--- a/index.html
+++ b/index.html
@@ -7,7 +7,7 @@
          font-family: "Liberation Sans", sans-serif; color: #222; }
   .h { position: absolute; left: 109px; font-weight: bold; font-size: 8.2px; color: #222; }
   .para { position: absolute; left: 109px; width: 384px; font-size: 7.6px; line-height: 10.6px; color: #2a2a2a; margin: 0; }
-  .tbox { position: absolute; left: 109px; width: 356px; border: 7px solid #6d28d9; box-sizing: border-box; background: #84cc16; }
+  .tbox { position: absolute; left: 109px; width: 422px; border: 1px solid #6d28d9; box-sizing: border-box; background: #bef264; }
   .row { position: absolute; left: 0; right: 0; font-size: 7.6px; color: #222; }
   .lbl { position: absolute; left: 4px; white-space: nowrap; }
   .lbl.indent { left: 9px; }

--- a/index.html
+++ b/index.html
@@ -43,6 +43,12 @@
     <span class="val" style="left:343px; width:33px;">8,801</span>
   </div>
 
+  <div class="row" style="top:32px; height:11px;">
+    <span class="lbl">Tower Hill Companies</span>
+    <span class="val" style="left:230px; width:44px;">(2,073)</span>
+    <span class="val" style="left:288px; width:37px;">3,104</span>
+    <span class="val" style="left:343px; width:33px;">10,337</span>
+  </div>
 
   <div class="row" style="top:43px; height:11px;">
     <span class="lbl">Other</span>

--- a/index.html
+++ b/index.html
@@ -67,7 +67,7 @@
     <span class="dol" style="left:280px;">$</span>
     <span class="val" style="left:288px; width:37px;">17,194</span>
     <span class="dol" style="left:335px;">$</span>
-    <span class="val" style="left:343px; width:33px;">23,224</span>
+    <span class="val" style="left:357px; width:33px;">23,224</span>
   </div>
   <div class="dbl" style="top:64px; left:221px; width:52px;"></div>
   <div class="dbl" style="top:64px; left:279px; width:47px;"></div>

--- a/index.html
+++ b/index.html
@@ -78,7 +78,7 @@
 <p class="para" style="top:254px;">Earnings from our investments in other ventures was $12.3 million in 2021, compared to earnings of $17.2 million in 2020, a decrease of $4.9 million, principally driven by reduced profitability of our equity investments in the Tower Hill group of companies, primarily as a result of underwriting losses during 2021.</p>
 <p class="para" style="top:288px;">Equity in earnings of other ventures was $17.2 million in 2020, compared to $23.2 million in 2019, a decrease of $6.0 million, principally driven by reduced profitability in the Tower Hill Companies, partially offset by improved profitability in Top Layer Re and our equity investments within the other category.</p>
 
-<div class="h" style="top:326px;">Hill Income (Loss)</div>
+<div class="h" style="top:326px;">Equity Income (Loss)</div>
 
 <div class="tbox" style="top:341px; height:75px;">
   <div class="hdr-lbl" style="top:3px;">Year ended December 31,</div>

^^^^^^^^

Find every line in the entries that includes the word "color", then state how many there are and nothing else.

4